_WORK REQUIRED_: All lines below between the line with "[357,578,384,591] 255 ->" and the line with "[138,225,258,236] text their", including both, must be copied exactly, and the pictures must be omitted.

***

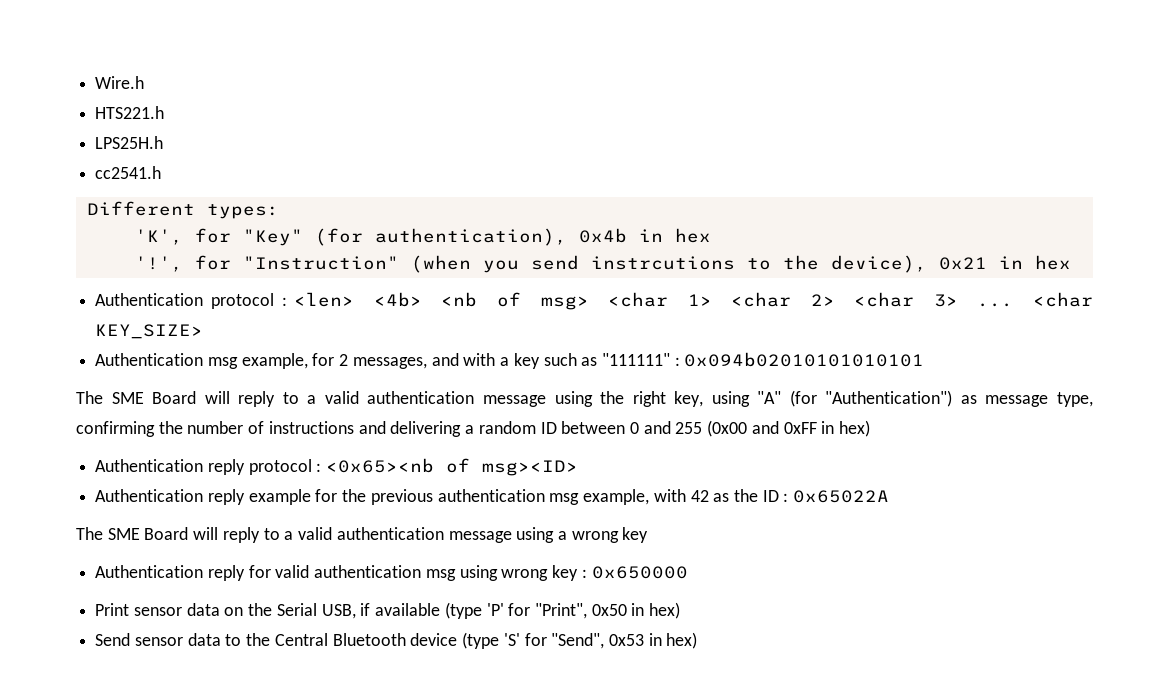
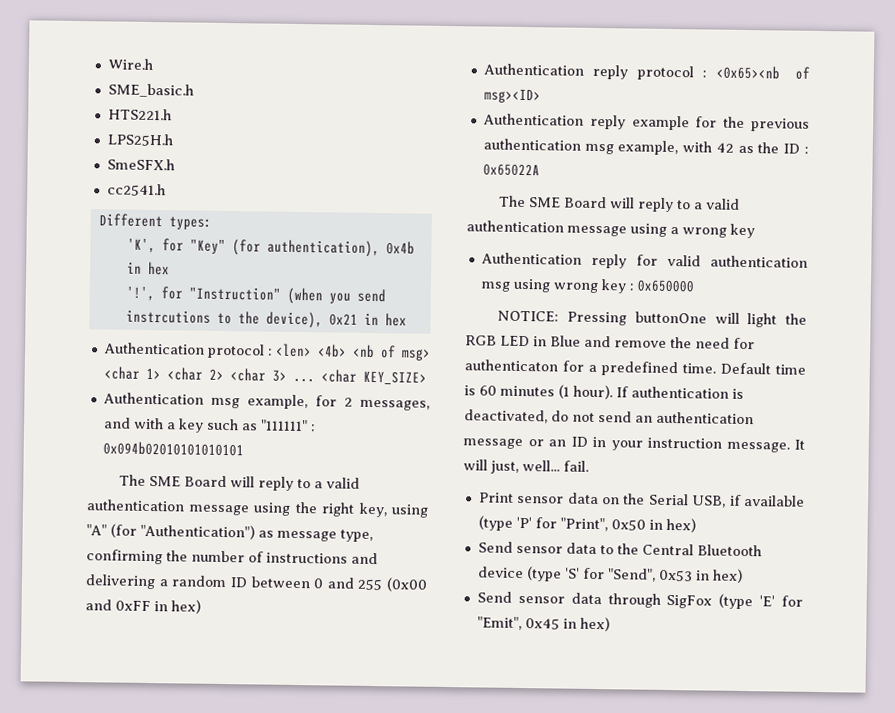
(145, 82) none -> [107,83,194,98] // SME_basic.h
(164, 142) none -> [106,158,175,171] // SmeSFX.h
(688, 572) none -> [497,310,807,328] [465,335,755,350] [464,359,806,377] [464,384,744,400] [464,409,754,425] [463,436,805,453] [463,459,589,474] // NOTICE: Pressing buttonOne will light the RGB LED in Blue and remove the need for authenticaton for a predefined time. Default time is 60 minutes (1 hour). If authentication is deactivated, do not send an authentication message or an ID in your instruction message. It will just, well... fail.
(698, 640) none -> [476,591,803,610] [476,616,610,632] // Send sensor data through SigFox (type 'E' for "Emit", 0x45 in hex)

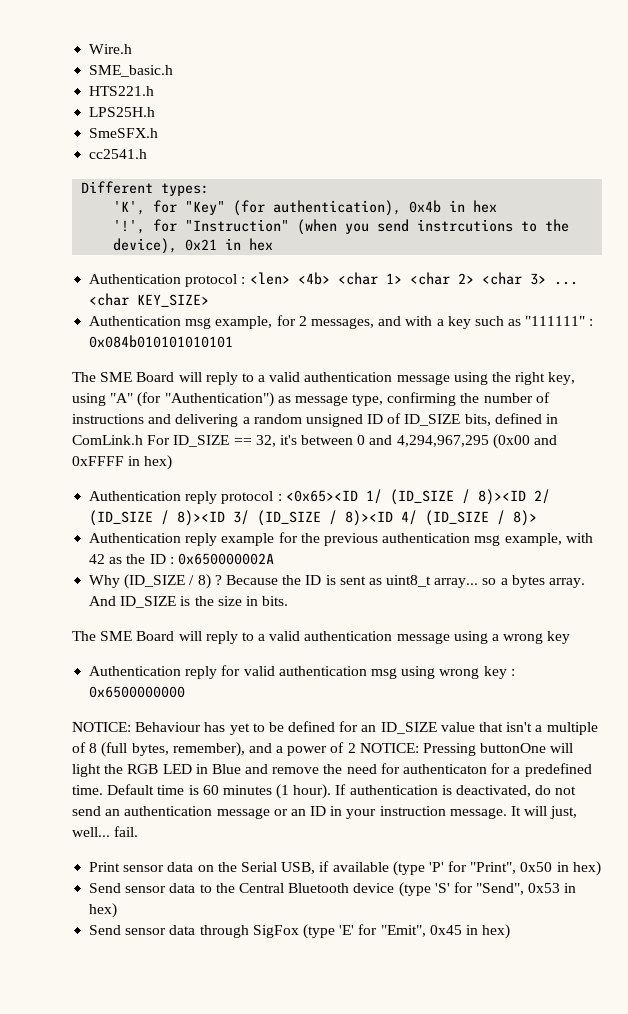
[351,344,432,361] <nb of msg> -> (330, 278) none
[102,441,244,457] 0x094b02010101010101 -> [89,335,234,348] 0x084b010101010101
[229,577,248,588] ID -> [305,413,559,427] [72,435,297,447] unsigned ID of ID_SIZE bits, defined in ComLink.h For ID_SIZE == 32, it's
[357,578,384,591] 255 -> [396,435,489,447] 4,294,967,295
[115,600,151,612] 0xFF -> [72,456,124,466] 0xFFFF
[715,65,810,80] [483,88,541,104] <0x65><nb of msg><ID> -> [285,489,550,505] [89,510,538,526] <0x65><ID 1/ (ID_SIZE / 8)><ID 2/ (ID_SIZE / 8)><ID 3/ (ID_SIZE / 8)><ID 4/ (ID_SIZE / 8)>
[482,163,540,177] 0x65022A -> [177,553,274,565] [89,574,586,589] [89,596,289,608] 0x650000002A // Why (ID_SIZE / 8) ? Because the ID is sent as uint8_t array... so a bytes array. And ID_SIZE is the size in bits.
[636,279,695,293] [497,310,560,322] 0x650000 // NOTICE: -> [89,686,186,698] [72,721,598,735] [72,742,419,757] 0x6500000000 // NOTICE: Behaviour has yet to be defined for an ID_SIZE value that isn't a multiple of 8 (full bytes, remember), and a power of 2 NOTICE:

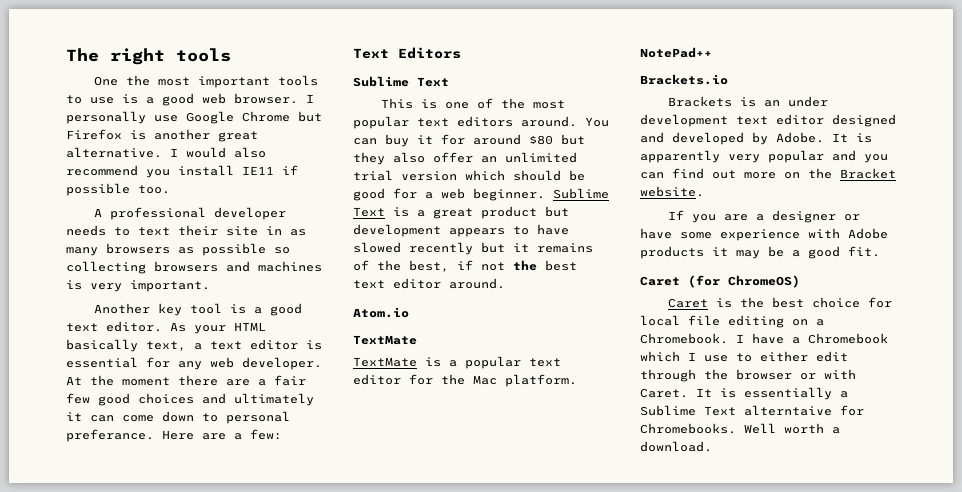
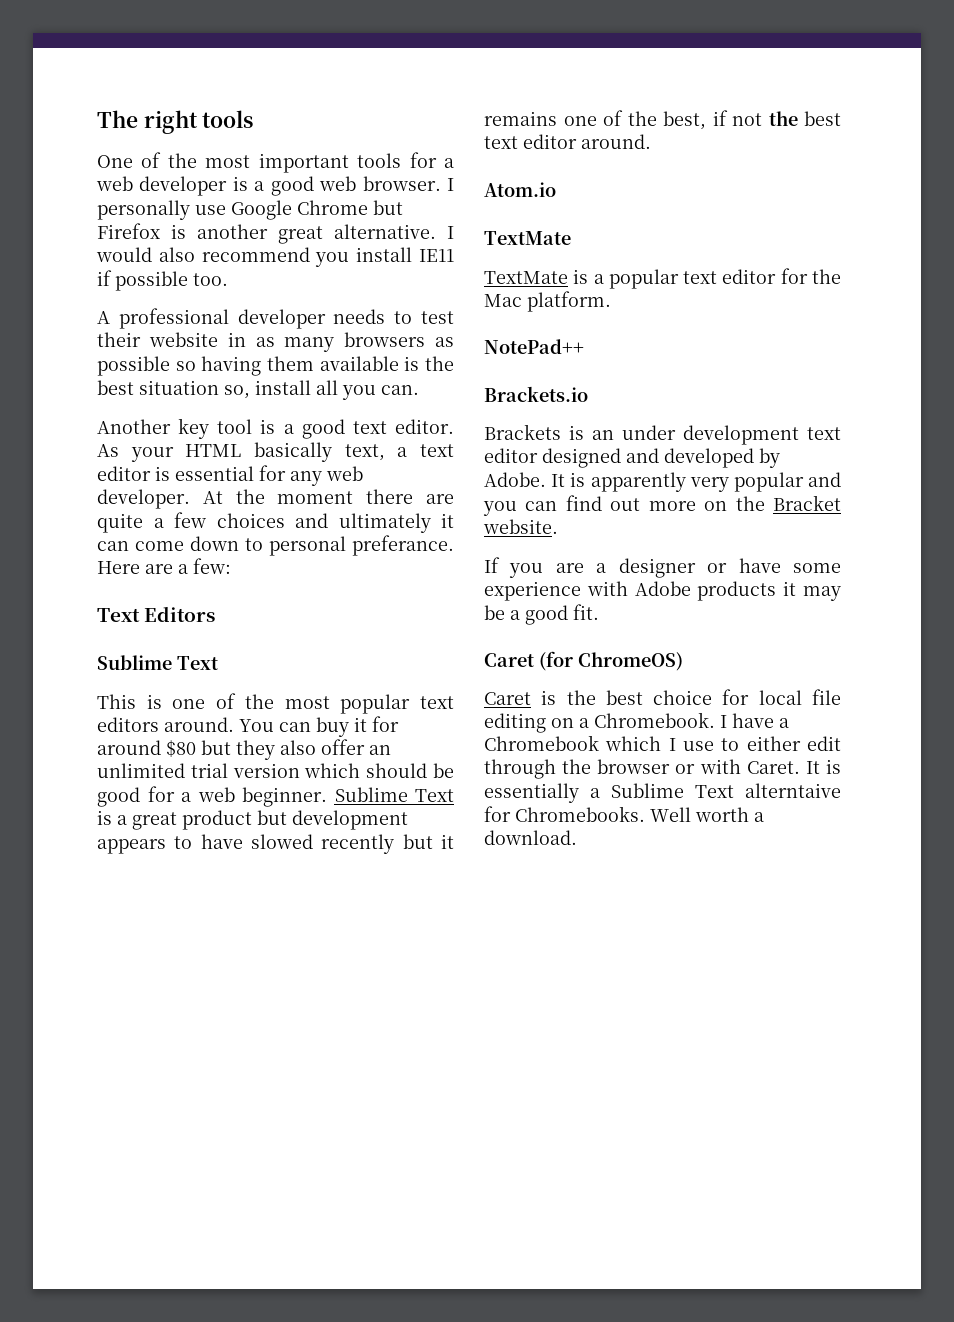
(119, 81) none -> [141,152,162,168] of
[66,95,114,104] to use -> [409,152,454,168] [96,176,228,196] for a web developer
[138,225,258,236] text their site -> [421,311,455,324] [97,332,218,347] test their website
[66,261,322,274] [66,280,210,292] collecting browsers and machines is very important. -> [201,356,454,376] [97,380,419,400] having them available is the best situation so, install all you can.
[258,375,306,386] [66,393,130,406] a fair few good -> [97,512,206,533] quite a few
(593, 248) none -> [563,116,597,126] one

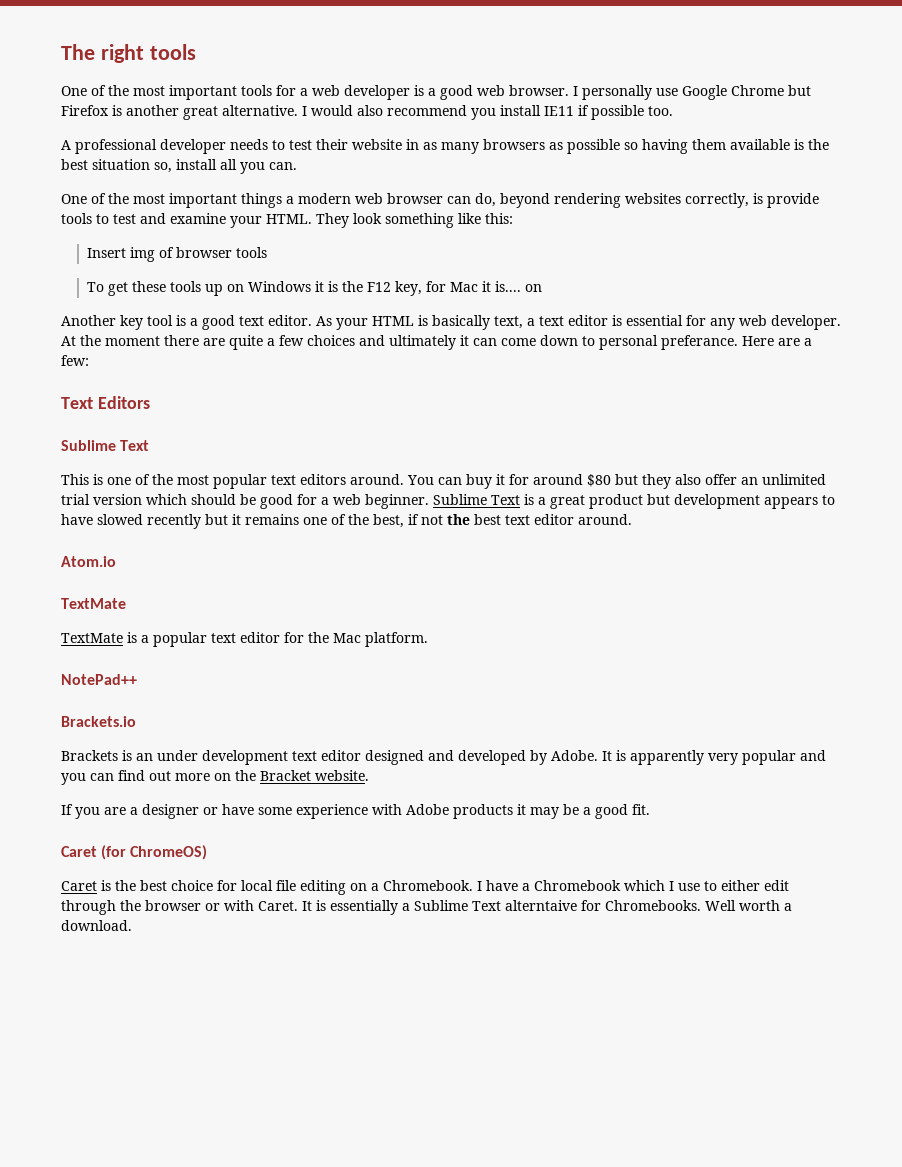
(419, 390) none -> [61,193,819,208] [61,213,513,228] [86,247,267,262] [86,281,542,296] // One of the most important things a modern web browser can do, beyond rendering websites correctly, is provide tools to test and examine your HTML. They look something like this: // Insert img of browser tools // To get these tools up on Windows it is the F12 key, for Mac it is.... on
(242, 450) none -> [418,315,428,326] is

***

_THE ANSWER_:
[357,578,384,591] 255 -> [396,435,489,447] 4,294,967,295
[115,600,151,612] 0xFF -> [72,456,124,466] 0xFFFF
[715,65,810,80] [483,88,541,104] <0x65><nb of msg><ID> -> [285,489,550,505] [89,510,538,526] <0x65><ID 1/ (ID_SIZE / 8)><ID 2/ (ID_SIZE / 8)><ID 3/ (ID_SIZE / 8)><ID 4/ (ID_SIZE / 8)>
[482,163,540,177] 0x65022A -> [177,553,274,565] [89,574,586,589] [89,596,289,608] 0x650000002A // Why (ID_SIZE / 8) ? Because the ID is sent as uint8_t array... so a bytes array. And ID_SIZE is the size in bits.
[636,279,695,293] [497,310,560,322] 0x650000 // NOTICE: -> [89,686,186,698] [72,721,598,735] [72,742,419,757] 0x6500000000 // NOTICE: Behaviour has yet to be defined for an ID_SIZE value that isn't a multiple of 8 (full bytes, remember), and a power of 2 NOTICE:

(119, 81) none -> [141,152,162,168] of
[66,95,114,104] to use -> [409,152,454,168] [96,176,228,196] for a web developer
[138,225,258,236] text their site -> [421,311,455,324] [97,332,218,347] test their website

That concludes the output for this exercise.